One thing we can say, however, is that with July Chinese CPI at 2.7% y/y, only higher than consensus due to food inflation at 13.2% y/y, with core CPI at the lowest since 2010, and key PPI at -2.4% y/y, deflation is still the name of the game, not inflation; and despite the enormous USD62bn Chinese trade surplus for July, and the lack of outbound tourism, and the assumed gain in valuation in non-USD FX reserves from a weaker USD, China’s FX reserves did not move much in the month from their obligatory “none shall pass!” USD3.1x trillion level. Which means more money flowed out than in even when the USD was being talked about as a busted flush.

Meanwhile, New Zealand, which just celebrated 100 days with no local virus transmission, just saw ANZ business confidence FALL from -31.8 to -42.4 and the business outlook from -8.9 to -17. You can beat Covid-19, but if you are doing it all alone then you are still facing a very hard slog. Wait until nobody turns up for the key summer tourist season and imagine how things will look. Let’s see what the RBNZ has to say when they meet later this week.
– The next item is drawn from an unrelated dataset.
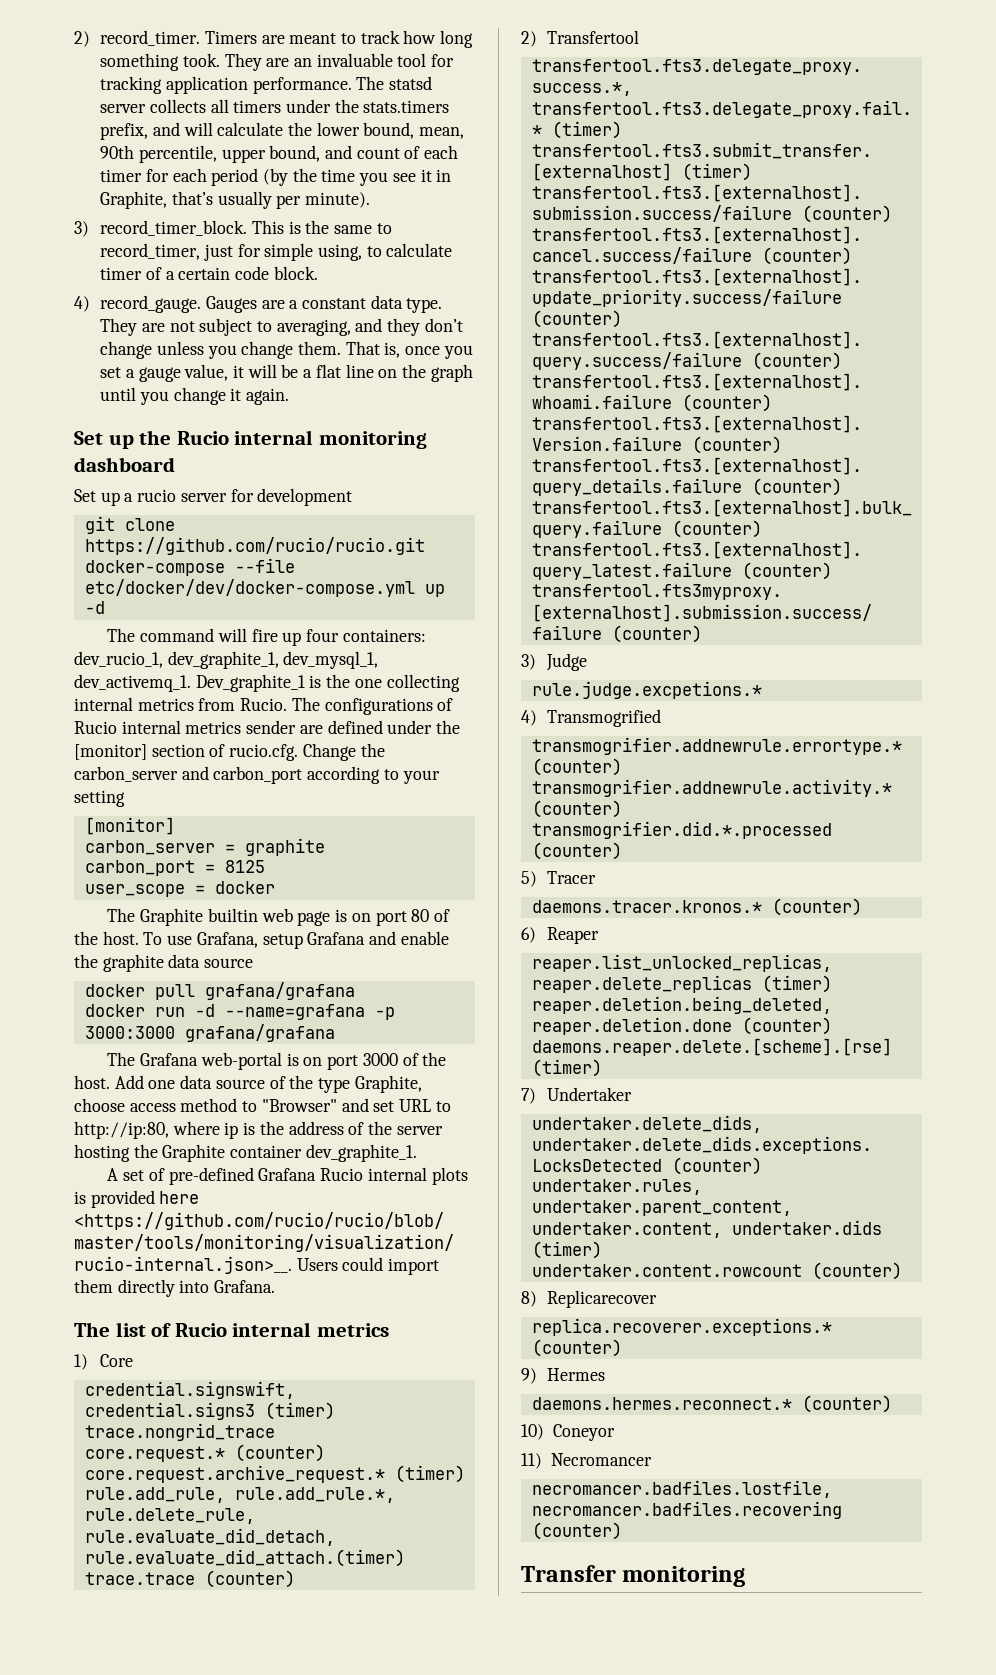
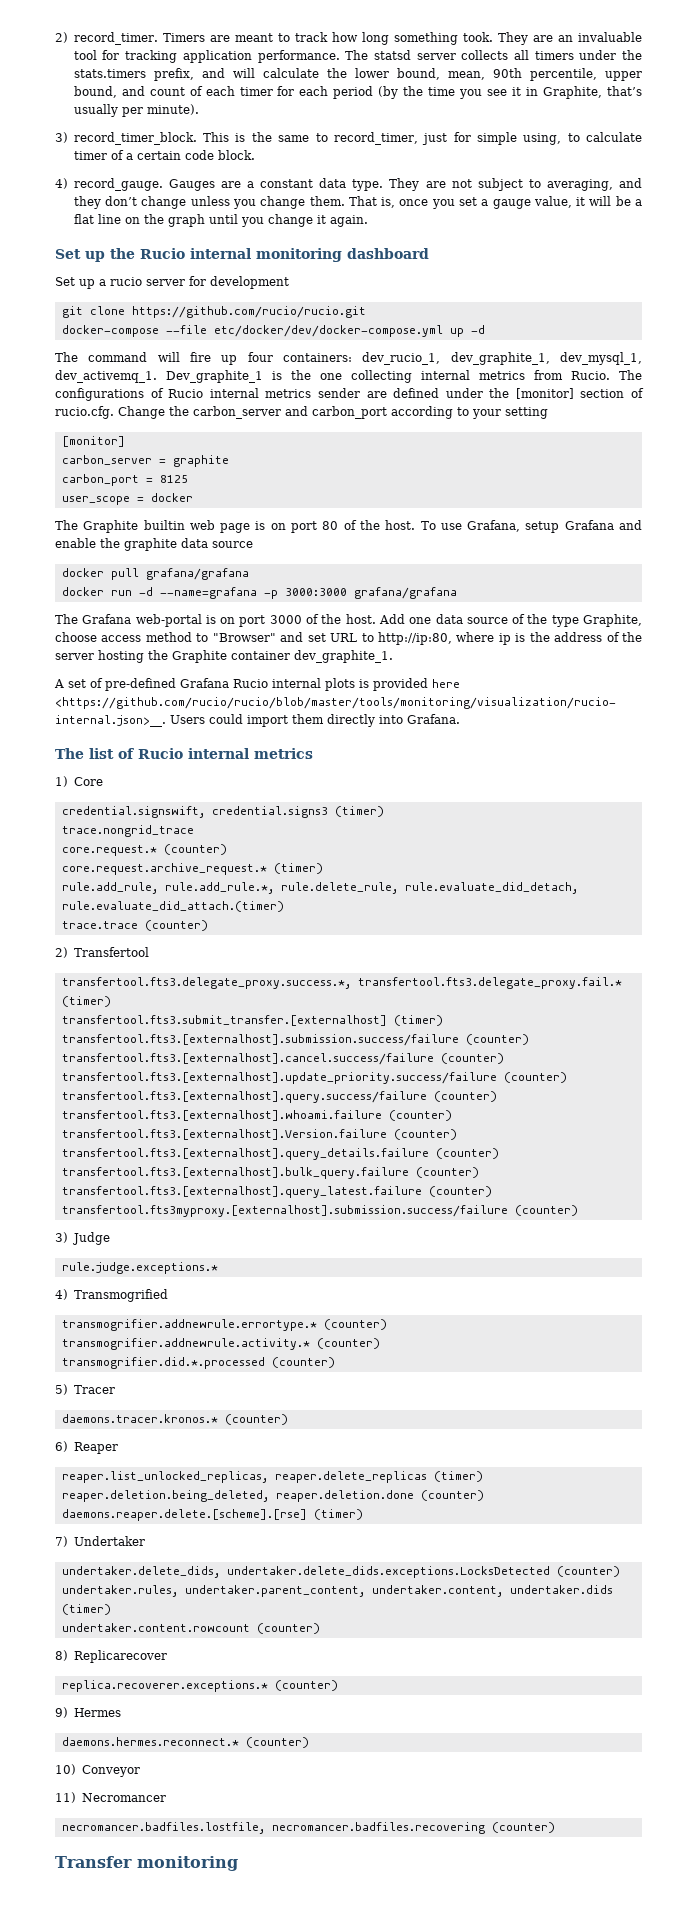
[531,681,762,699] rule.judge.excpetions.* -> [61,1262,218,1274] rule.judge.exceptions.*
[552,1424,615,1441] Coneyor -> [81,1765,140,1777] Conveyor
And in the northern hemisphere, if it’s Monday it must be another bout of selling in TRY, which was below 7.30 at time of writing. As noted last week, this is a situation which is not going to resolve itself: outside involvement is likely to be needed in terms of foreign exchange. Ironically, today marks the 100th anniversary of the signing of the Treaty of Sevres, which dismantled the Ottoman Empire post-WW1, and which is likely to get far more attention in Turkey than it does in the West --where nobody seems to study history anymore-- even as France jostles with Turkey over both Cyprus and Libya. Of course, it is also the date that saw the start of the French mandate in Syria and Lebanon, which coincides with French President Macron’s recent visit to ruined Beirut, a promise that France won’t walk away from it (which will be very expensive, if so), and a Lebanese petition signed by 61,000 people so far demanding the country once again “be placed under a French mandate for the next 10 years.”

Even if that is highly unrealistic, it underlines that once again the global architecture is at risk of collapse as we see realpolitik trump the ‘liberal world order’, huge explosions, warnings of war, political polarization, dubious constitutionality, warnings of election fraud, sanctions, tariffs, and now the arrest of press barons.

You know, the perfect environment for markets to keep rising.